What to do
In the records below, the lines from the one containing "Dublin 3 | Trend Bonus: 0.00% -> -10.20%" through the last are to be reproduced exactly and alone.

[Records from a data collection]
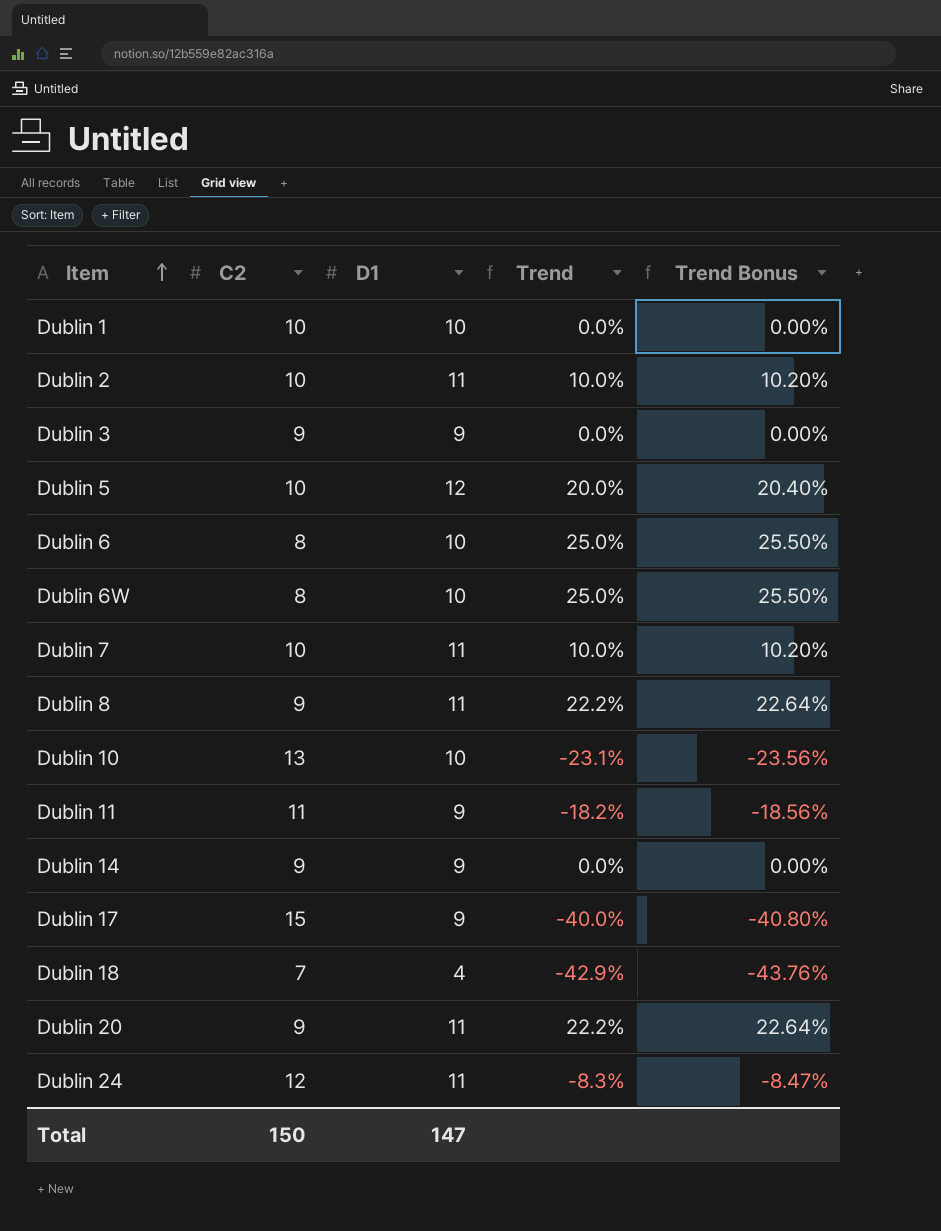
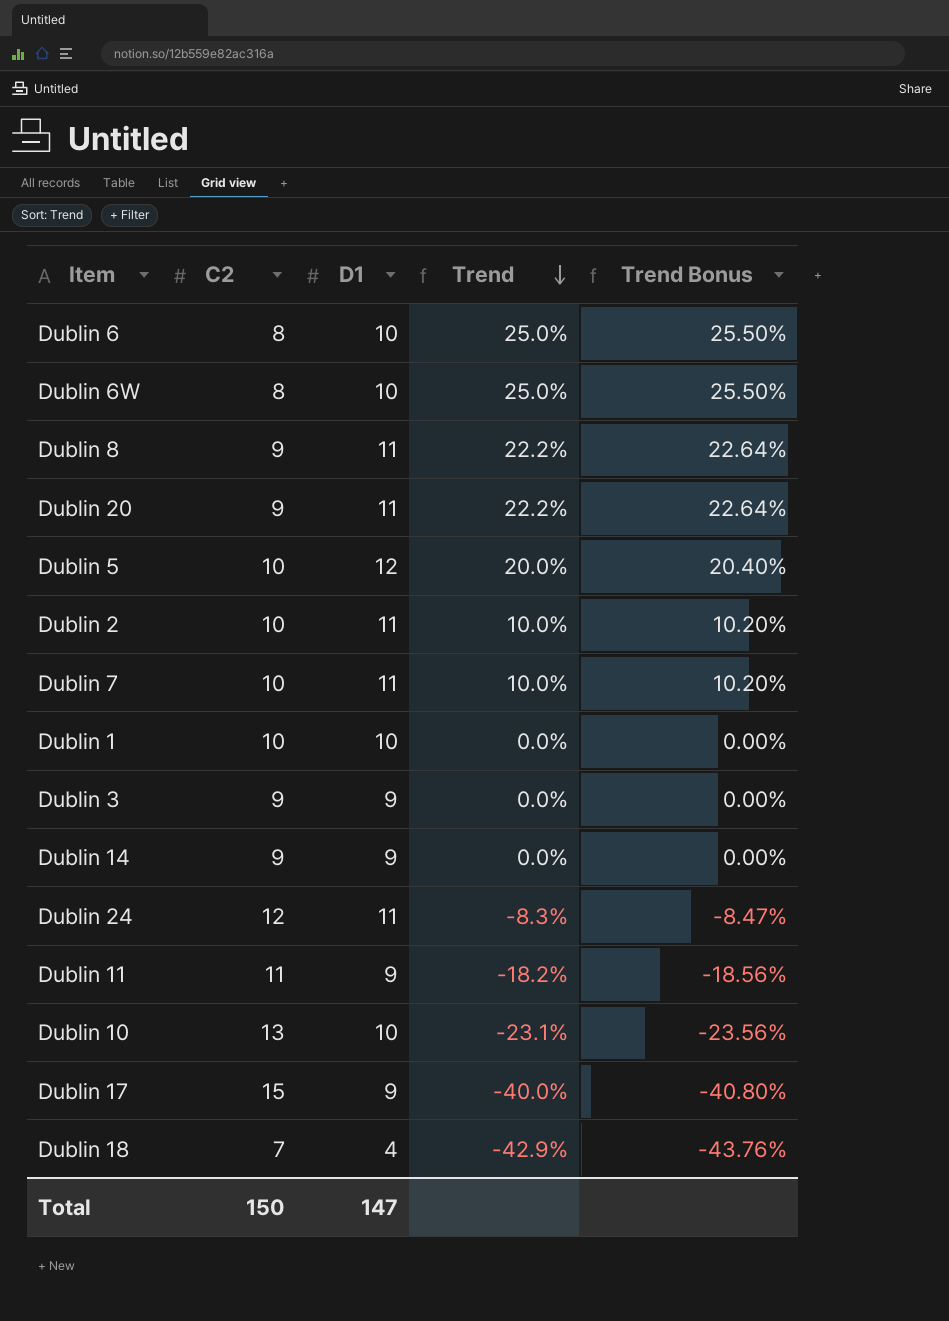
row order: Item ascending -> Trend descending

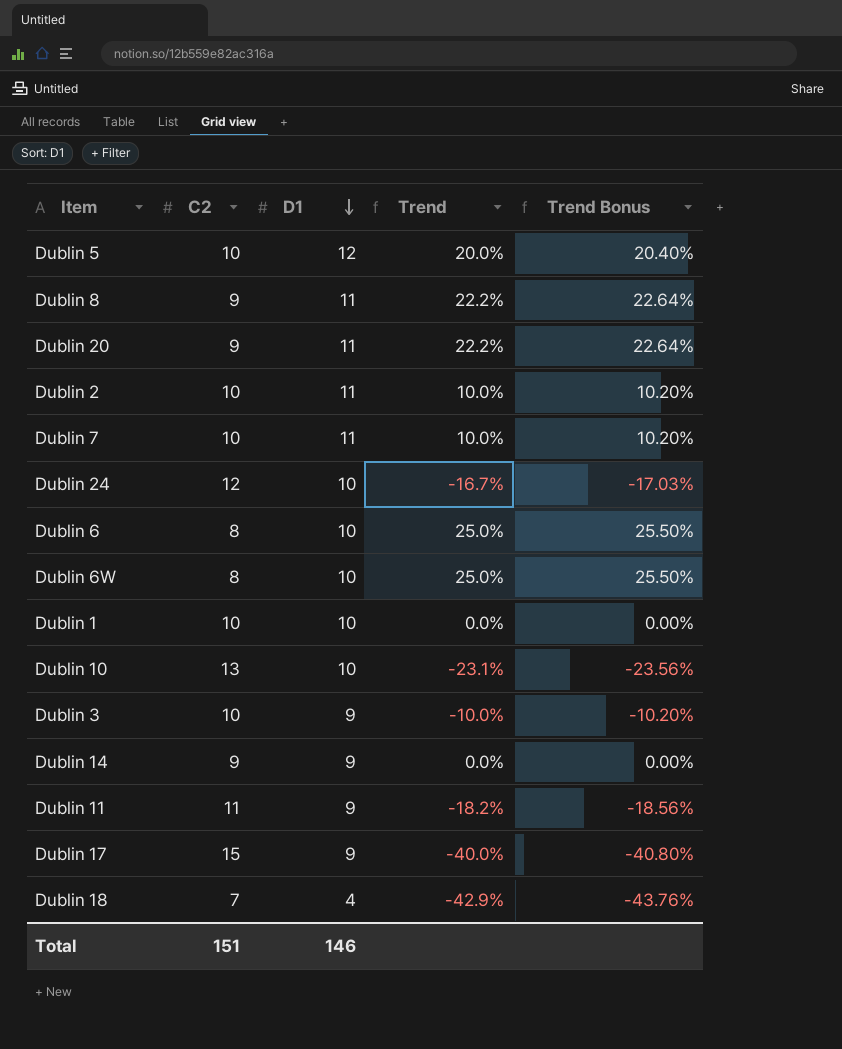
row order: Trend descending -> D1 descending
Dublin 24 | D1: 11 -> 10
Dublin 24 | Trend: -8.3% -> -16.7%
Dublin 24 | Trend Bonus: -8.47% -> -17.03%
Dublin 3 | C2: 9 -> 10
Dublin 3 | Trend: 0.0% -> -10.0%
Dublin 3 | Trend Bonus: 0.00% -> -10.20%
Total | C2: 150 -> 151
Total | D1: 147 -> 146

Final answer
Dublin 3 | Trend Bonus: 0.00% -> -10.20%
Total | C2: 150 -> 151
Total | D1: 147 -> 146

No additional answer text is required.